Exact reproductions of all the entries, please, and no pictures.

** Opening Data for this exercise block **

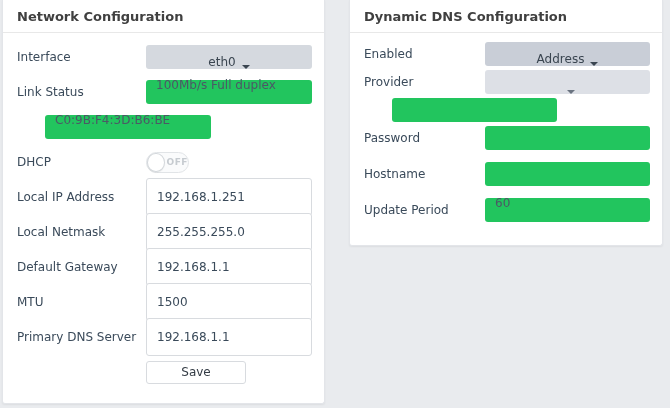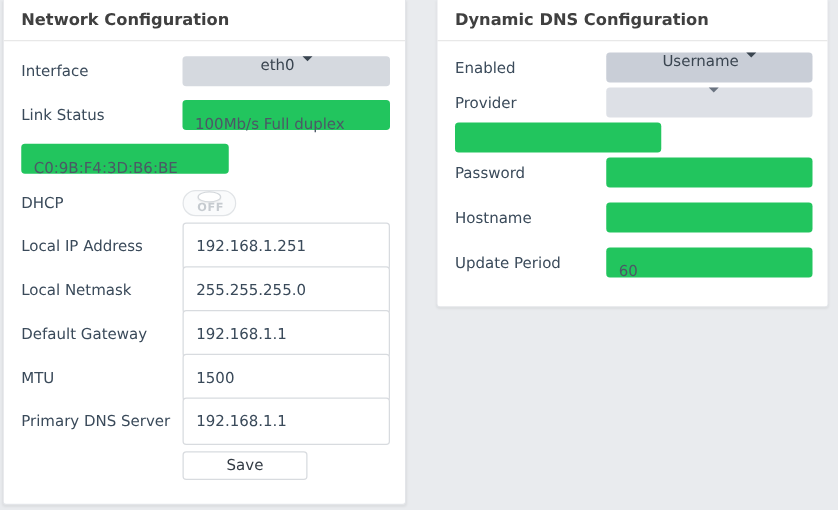--- a/index.html
+++ b/index.html
@@ -55,7 +55,8 @@
     border-radius: 3px;
     font-size: 12px;
     display: flex;
-    align-items: flex-start;
+    align-items: flex-end;
+    margin-left: 28px;
   }
   .panel-ddns .ctl { width: 165px; }
 

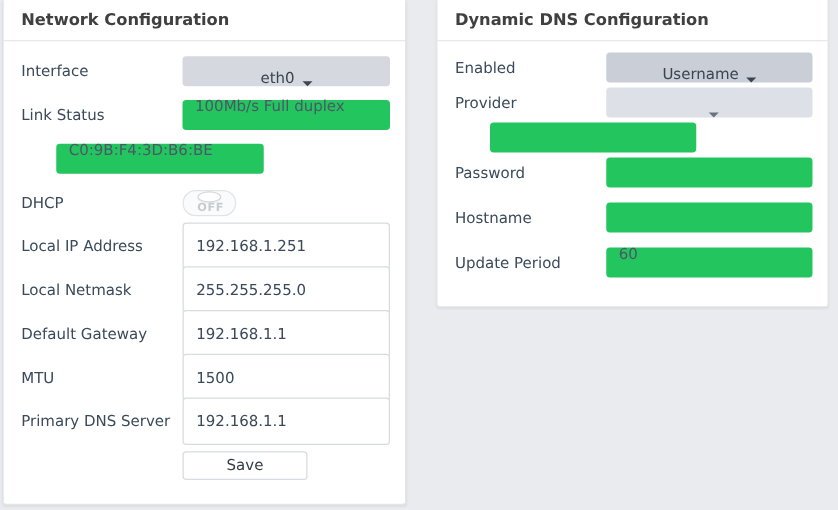--- a/index.html
+++ b/index.html
@@ -212,7 +212,7 @@
       <div class="row tight">
         <span class="lbl">Enabled</span>
         <div class="ctl dd dd-dark">
-          <span>Username</span>
+          <span>Address</span>
           <i class="caret"></i>
         </div>
       </div>

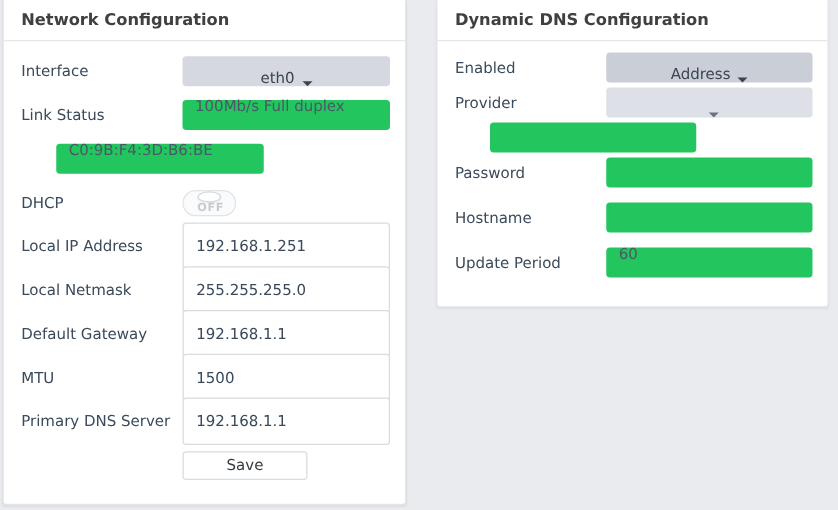--- a/index.html
+++ b/index.html
@@ -104,7 +104,6 @@
     display: flex;
     align-items: center;
     cursor: pointer;
-    flex-direction: column;
   }
   .knob {
     width: 19px;

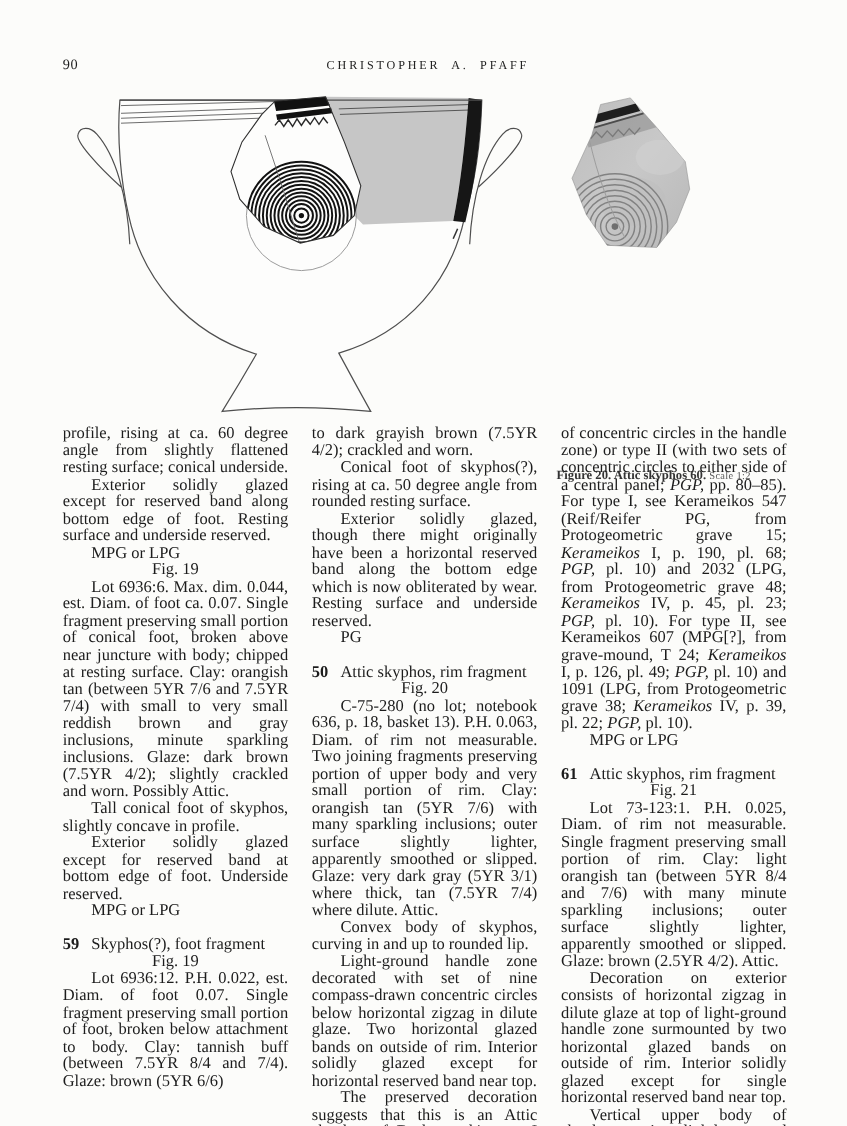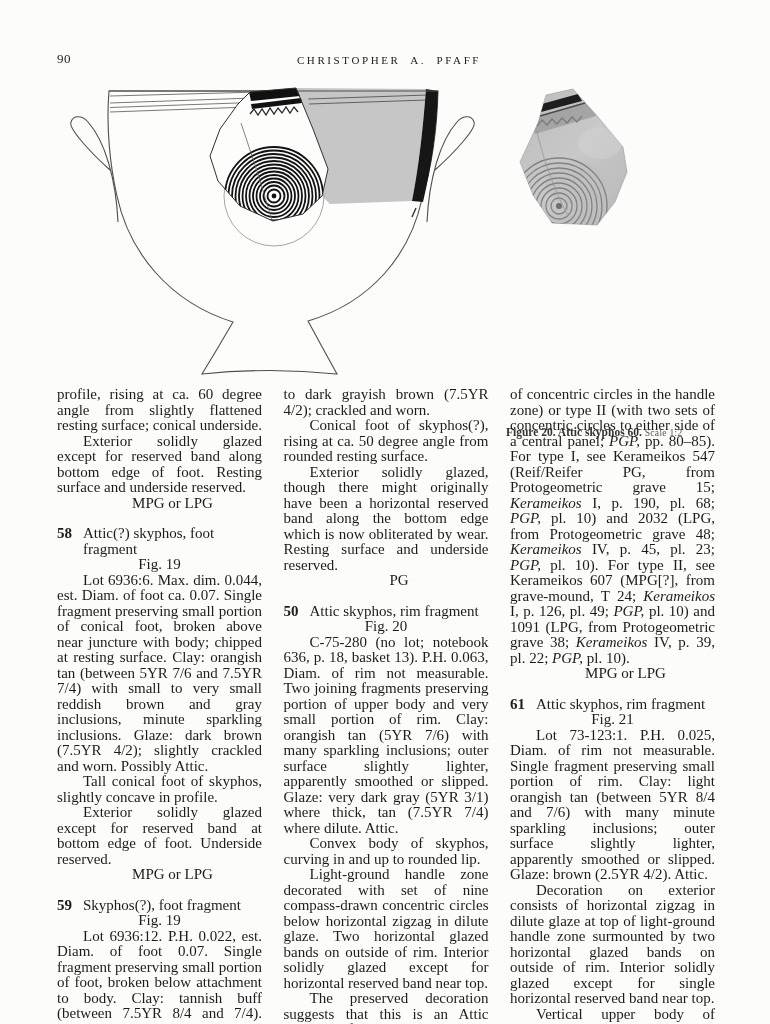--- a/index.html
+++ b/index.html
@@ -29,7 +29,7 @@
        -webkit-hyphens:none;hyphens:none}
   .col p{margin:0}
   p.ind{text-indent:26px}
-  p.lbl{padding-left:26px;text-align:center}
+  p.lbl{padding-left:26px;text-align:left}
   .entry{display:flex;margin-top:15px}
   .entry .enum{width:26px;font-weight:bold;flex:none}
   .entry .etitle{flex:1;text-align:left}

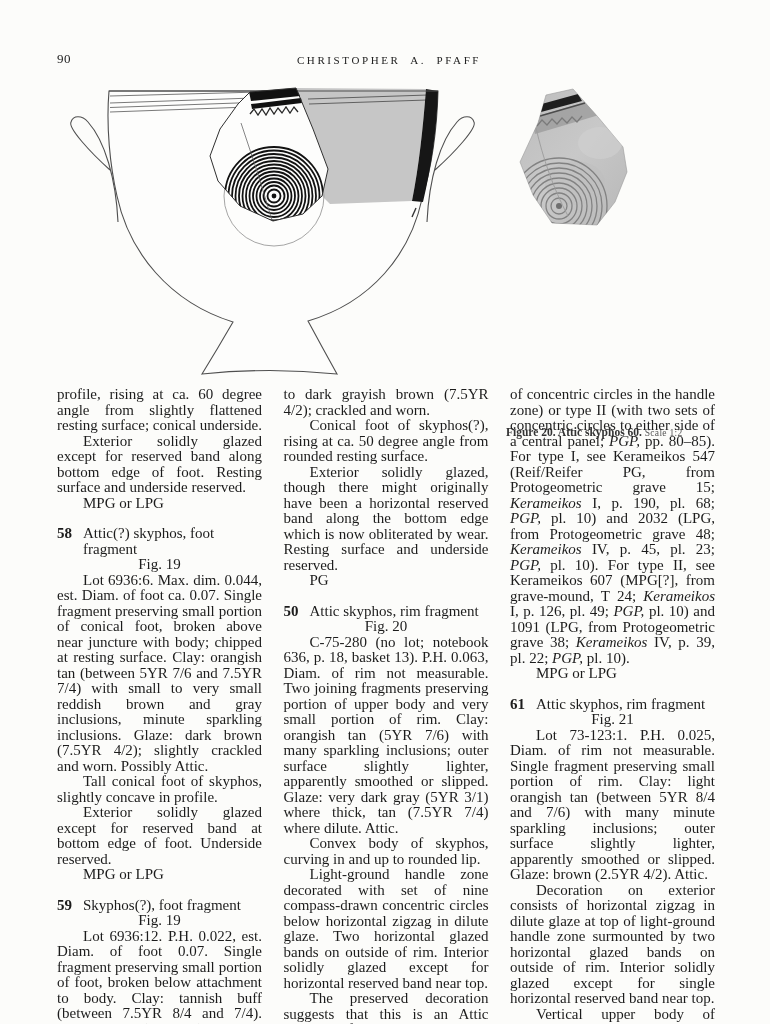--- a/index.html
+++ b/index.html
@@ -150,10 +150,6 @@
     <p>profile, rising at ca. 60 degree angle from slightly flattened resting surface; conical underside.</p>
     <p class="ind">Exterior solidly glazed except for reserved band along bottom edge of foot. Resting surface and underside reserved.</p>
     <p class="lbl">MPG or LPG</p>
-    <div class="entry">
-      <span class="enum">58</span>
-      <span class="etitle">Attic(?) skyphos, foot fragment</span>
-    </div>
     <p class="figref">Fig. 19</p>
     <p class="ind">Lot 6936:6. Max. dim. 0.044, est. Diam. of foot ca. 0.07. Single fragment preserving small portion of conical foot, broken above near juncture with body; chipped at resting surface. Clay: orangish tan (between 5YR 7/6 and 7.5YR 7/4) with small to very small reddish brown and gray inclusions, minute sparkling inclusions. Glaze: dark brown (7.5YR 4/2); slightly crackled and worn. Possibly Attic.</p>
     <p class="ind">Tall conical foot of skyphos, slightly concave in profile.</p>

** Closing Data for this exercise block **

◆ The answer ◆
--- a/index.html
+++ b/index.html
@@ -55,7 +55,8 @@
     border-radius: 3px;
     font-size: 12px;
     display: flex;
-    align-items: flex-start;
+    align-items: flex-end;
+    margin-left: 28px;
   }
   .panel-ddns .ctl { width: 165px; }
 

--- a/index.html
+++ b/index.html
@@ -212,7 +212,7 @@
       <div class="row tight">
         <span class="lbl">Enabled</span>
         <div class="ctl dd dd-dark">
-          <span>Username</span>
+          <span>Address</span>
           <i class="caret"></i>
         </div>
       </div>

--- a/index.html
+++ b/index.html
@@ -104,7 +104,6 @@
     display: flex;
     align-items: center;
     cursor: pointer;
-    flex-direction: column;
   }
   .knob {
     width: 19px;

--- a/index.html
+++ b/index.html
@@ -29,7 +29,7 @@
        -webkit-hyphens:none;hyphens:none}
   .col p{margin:0}
   p.ind{text-indent:26px}
-  p.lbl{padding-left:26px;text-align:center}
+  p.lbl{padding-left:26px;text-align:left}
   .entry{display:flex;margin-top:15px}
   .entry .enum{width:26px;font-weight:bold;flex:none}
   .entry .etitle{flex:1;text-align:left}

--- a/index.html
+++ b/index.html
@@ -150,10 +150,6 @@
     <p>profile, rising at ca. 60 degree angle from slightly flattened resting surface; conical underside.</p>
     <p class="ind">Exterior solidly glazed except for reserved band along bottom edge of foot. Resting surface and underside reserved.</p>
     <p class="lbl">MPG or LPG</p>
-    <div class="entry">
-      <span class="enum">58</span>
-      <span class="etitle">Attic(?) skyphos, foot fragment</span>
-    </div>
     <p class="figref">Fig. 19</p>
     <p class="ind">Lot 6936:6. Max. dim. 0.044, est. Diam. of foot ca. 0.07. Single fragment preserving small portion of conical foot, broken above near juncture with body; chipped at resting surface. Clay: orangish tan (between 5YR 7/6 and 7.5YR 7/4) with small to very small reddish brown and gray inclusions, minute sparkling inclusions. Glaze: dark brown (7.5YR 4/2); slightly crackled and worn. Possibly Attic.</p>
     <p class="ind">Tall conical foot of skyphos, slightly concave in profile.</p>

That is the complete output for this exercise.